Today, with three divisions in each league and a fourth club chosen via the wild card, there not only is an extra round of playoffs, but the best four teams aren't even assured of making the postseason since a second- or even third-place team in one division may have a better record than one of the other two division winners. For example, a few seasons ago, the Mets (third place, East Division) and Los Angeles Dodgers (second place, West Division) both had better records than the Houston Astros (Central Division). Yet, Houston went to the playoffs as a division champ while N.Y. and L.A. didn't qualify because the Florida Marlins (second place, East Division) won the wild card. Moreover, teams play significantly more games out of their division than within, making a mockery of the entire divisional concept.
* The World Series took place in early October--during the day! Now, it's played in late, late October with the final pitch coming somewhere near, or after, midnight (and that's not counting extra-inning games). Two factors are at work here: starting times and length of game. Those beautiful early fall afternoons have a nasty habit of becoming real cold autumn nights, especially when the games don't even begin until 8:30 p.m. We understand the need for a prime-time audience to help pay the bills, but with postseason contests lasting three and a half to four hours (the two-hour game of our youth has gone the way of the five-cent candy bar and 10-cent phone call), games should start at 7 p.m. (EST), which will take viewers right through prime time. As it currently stands, World Series games--obviously the most important contests of the season--are played in the worst possible conditions (cold in the East and twilight in the West) in which much of the country never sees the final out. What a rotten way to determine a champion while alienating the fans at the same time.
* There was no interleague play. A.L. and N.L. clubs met only twice a year--in July's All-Star Game and October's World Series. Baseball is nothing if not tradition, and keeping the leagues separate was perhaps the most treasured tradition of all. Not only did the practice date back almost 100 years, but it was one of the key elements that made baseball different--and better--than the other major team sports: football, basketball, and hockey.

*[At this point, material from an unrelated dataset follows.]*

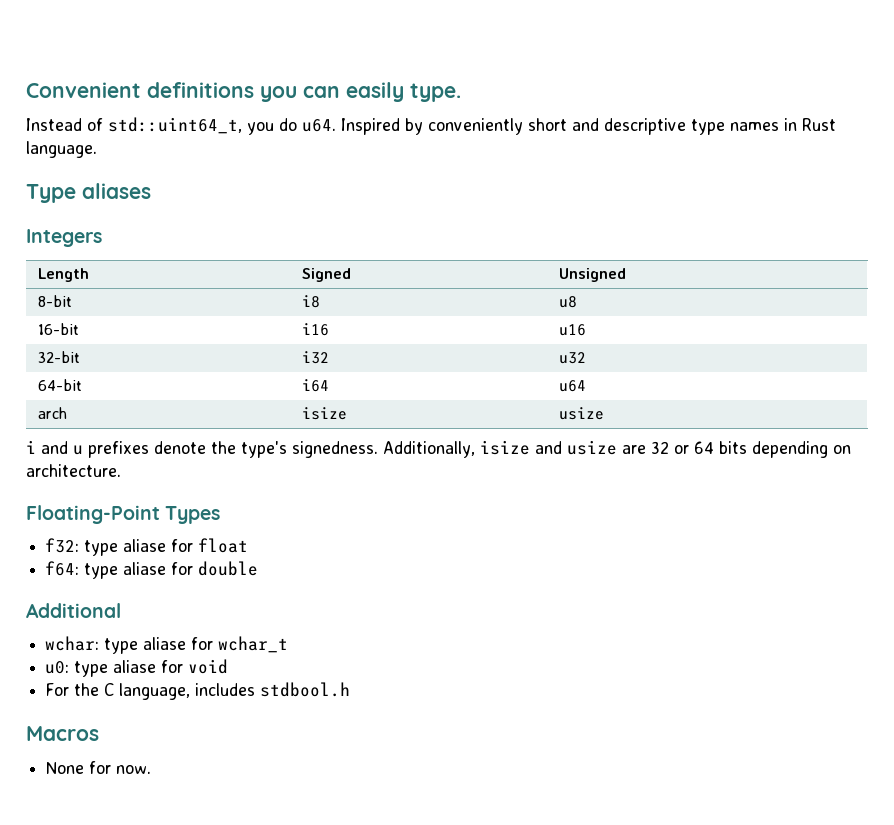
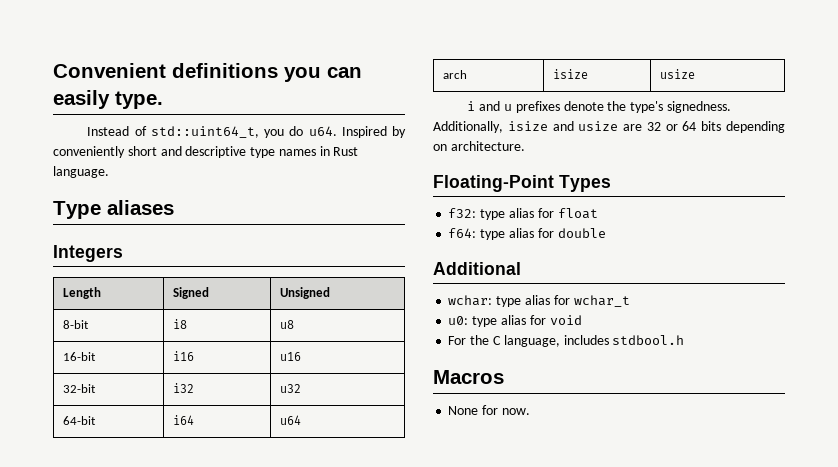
[123,539,167,552] aliase -> [508,208,534,218] alias
[123,562,167,575] aliase -> [508,228,534,238] alias
[143,637,187,650] aliase -> [524,295,550,305] alias
[113,660,157,673] aliase -> [500,315,526,325] alias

And what of each league's revered records? Baseball fans are stat crazy and trivia obsessed. But how can there be league records anymore when the numbers are earned against the other league? David Cone of the New York Yankees (A.L.) threw a perfect game against the National League's Montreal Expos last season. Is that an American or National League perfect game? When National League sluggers Mark McGwire and Sammy Sosa broke Roger Marls' 1962 major league home run record of 61, they also passed N.L. seasonal home-runn leader Hack Wilson, whose mark of 56 had stood since 1930. Or did they? Do the homers McGwire and Sosa belted during the interleague games count toward breaking an N.L. record? Moreover, why should games against American League opponents help determine National League pennant races, and vice versa? Not only that, but the World Series, and especially the All-Star Game, have lost some of their luster. They can call them the Fall and Mid-Summer Classics, but such an appellation hardly seems appropriate anymore.
* A well-pitched game was expected and appreciated and the home run was exciting and special. Expansion, a juiced baseball, a shrunken strike zone, a lowered pitching mound, and muscle-enhancing drags have spoiled the two key elements of baseball. Good pitching is rare, and the home run has been cheapened. It seems that no one can throw strikes anymore, while everyone sends the ball sailing over the fence.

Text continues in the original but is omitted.